Online retailer Everlane makes its direct-to-consumer model totally transparent, explaining costs and markups to customers.

Everlane was launched two years ago by 20-something Michael Preysman. He was frustrated with the high markups at traditional retailers, so he went direct by selling select men’s and women’s casual basics online. What makes them different than every other direct-to-consumer retailer is that Everlane makes this model transparent. Their motto is: “Radical transparency. Know your factories. Know your costs. Always ask why.” So they make a point to explain costs and markups to customers, highlighting how much lower these can be than when buying from traditional retailers. Everlane also gives consumers an inside look into the factories they use to manufacture goods. “We want to show our customers the supply chain so they feel confident buying from us,” Preysman explains. “We post photos of each factory and give them information, so they can see how products are made, where the factory’s located, who owns it, etc.”

Everlane

Everlane first started selling T-shirts ($15 retail), and from there launched other product categories like woven shirts ($55), cashmere sweaters ($120 retail), backpacks ($65 retail) and weekender bags ($95 retail). Everlane is slowly rolling out other product categories like outerwear and footwear as they research costs and factories. Currently, there are about 30 men’s SKUs and the breakdown is 50/50 men’s to women’s. “We found that our male customer is conscious of how he looks and cares about design, but not necessarily brand names. He’s generally in his late-20s to early-30s.” They also found this customer is interested in buying investment pieces, so they’re introducing Everlane Black, a higher-end line. The first offerings under this label will be wallets, leather bags and Italian-made shirting.

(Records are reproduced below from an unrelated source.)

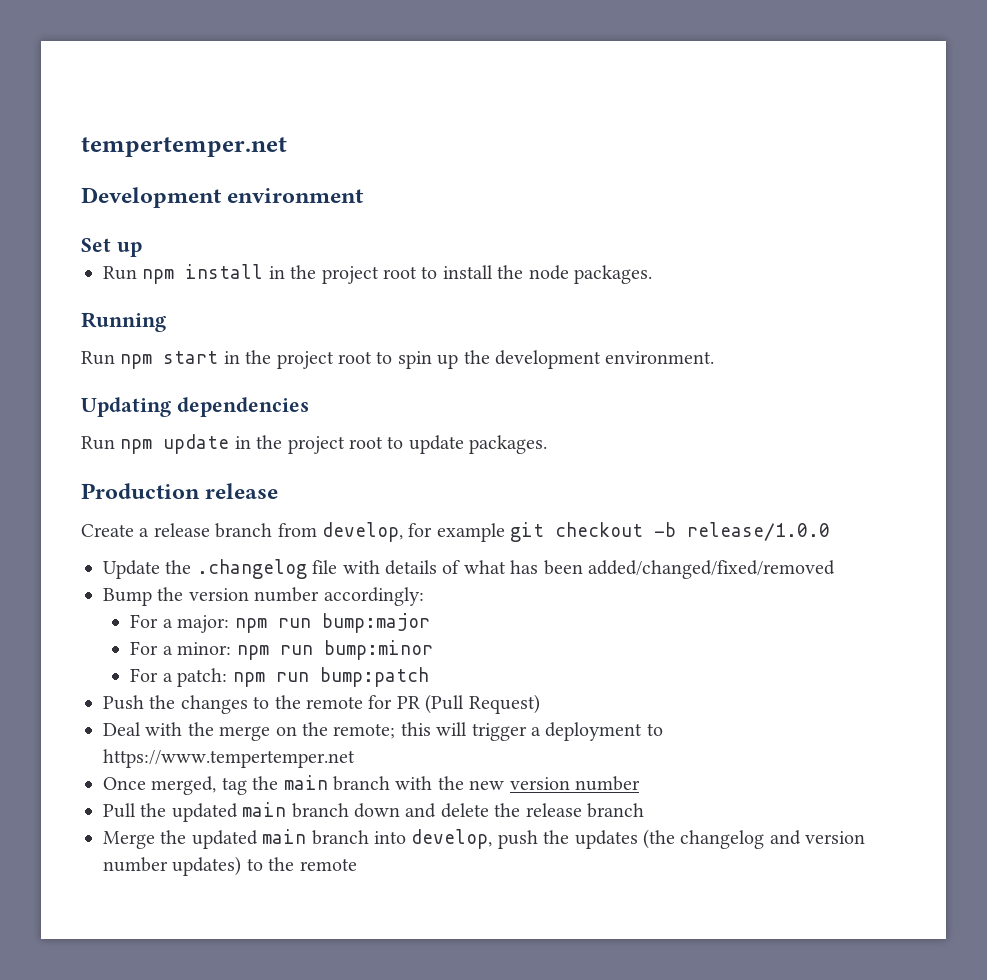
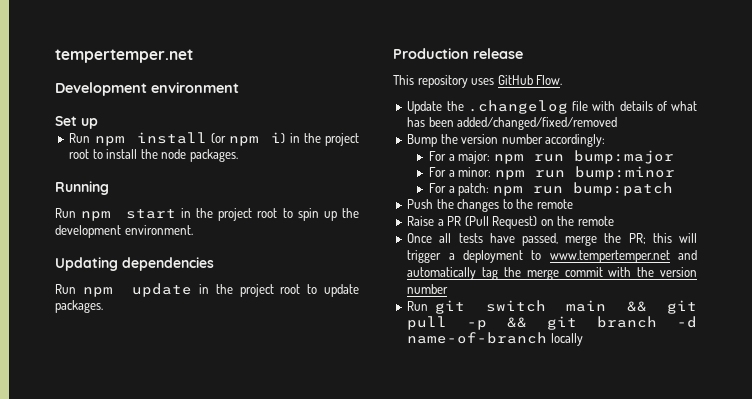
- Run npm install in the project root to install the node packages.
+ Run npm install (or npm i) in the project root to install the node packages.
- Create a release branch from develop, for example git checkout -b release/1.0.0
+ This repository uses GitHub Flow.
- Push the changes to the remote for PR (Pull Request)
- Deal with the merge on the remote; this will trigger a deployment to https://www.tempertemper.net
- Once merged, tag the main branch with the new version number
+ Push the changes to the remote
+ Raise a PR (Pull Request) on the remote
+ Once all tests have passed, merge the PR; this will trigger a deployment to www.tempertemper.net and automatically tag the merge commit with the version number
- Pull the updated main branch down and delete the release branch
- Merge the updated main branch into develop, push the updates (the changelog and version number updates) to the remote
+ Run git switch main && git pull -p && git branch -d name-of-branch locally

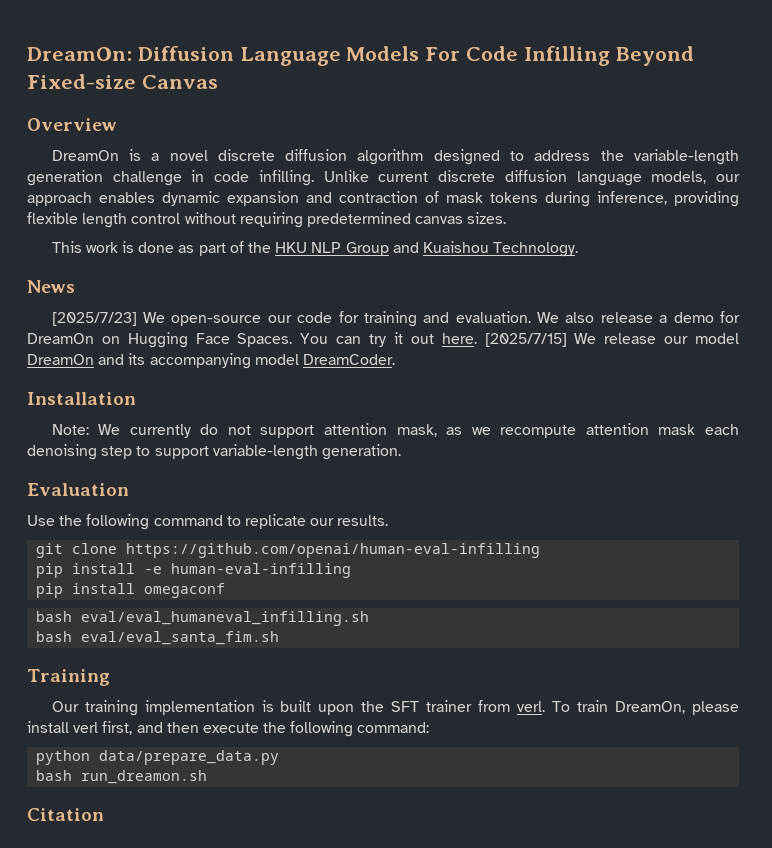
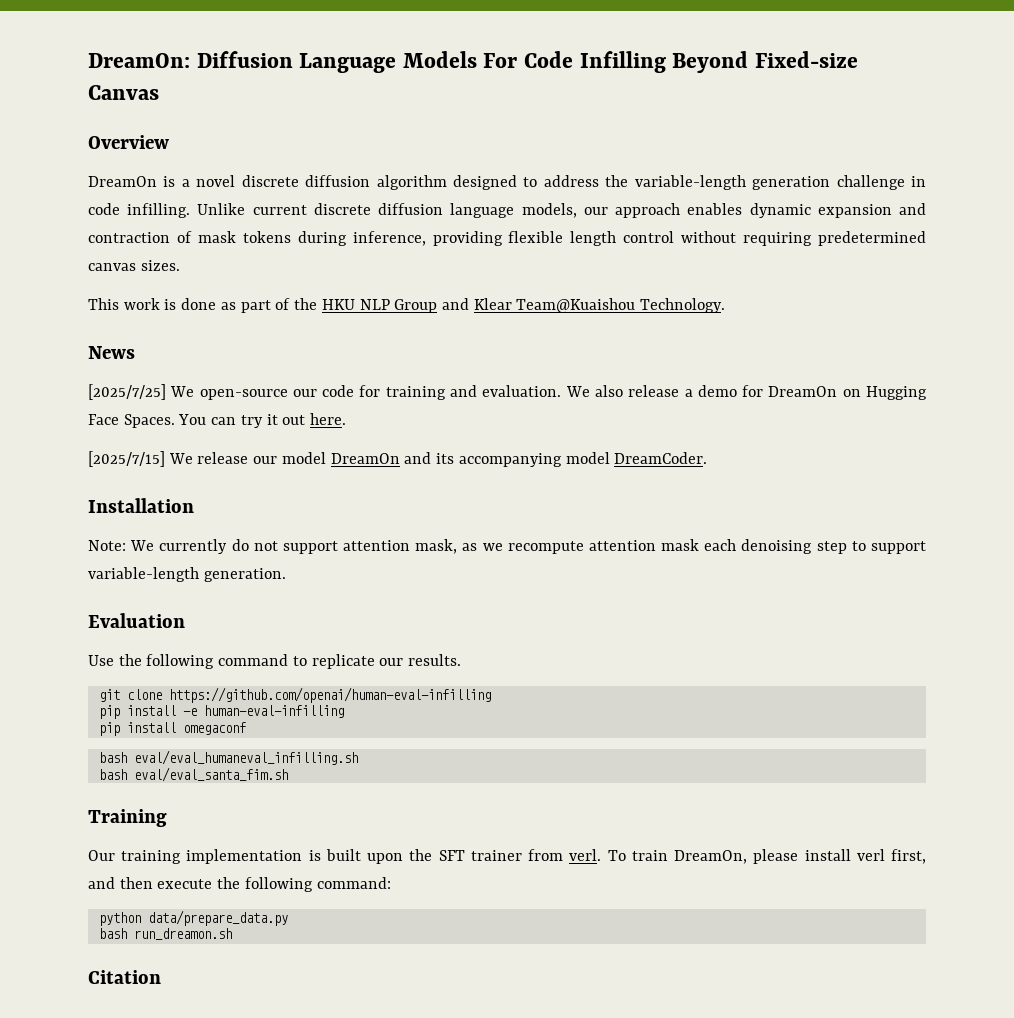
- This work is done as part of the HKU NLP Group and Kuaishou Technology.
+ This work is done as part of the HKU NLP Group and Klear Team@Kuaishou Technology.
- [2025/7/23] We open-source our code for training and evaluation.
+ [2025/7/25] We open-source our code for training and evaluation.
- You can try it out here. [2025/7/15] We release our model DreamOn and its accompanying model DreamCoder.
+ You can try it out here.
+ [2025/7/15] We release our model DreamOn and its accompanying model DreamCoder.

Preysman says most customer acquisition is through word of mouth and the company is active online through social media. For example, they used Instagram for a recent marketing campaign. Everlane asked customers to document their summer trips by taking photos and uploading them to Instagram with the hashtag #WhereITravel. (Editor’s note: Preysman says there were 11,000 photos taken under this hashtag.) This kept Everlane connected with consumers all summer long and then again in the fall when they showcased a series of these photos at Milk Studios in New York City. They also hosted an opening night reception for people to view and experience the photos.

When asked for the secret to Everlane’s success, Preysman says it’s all about hiring the right people (they have just under 30 employees now). “I never realized how important team structure was, but every hire is critical to the company’s success. We look for passionate people who love what they do—because otherwise it becomes a job.”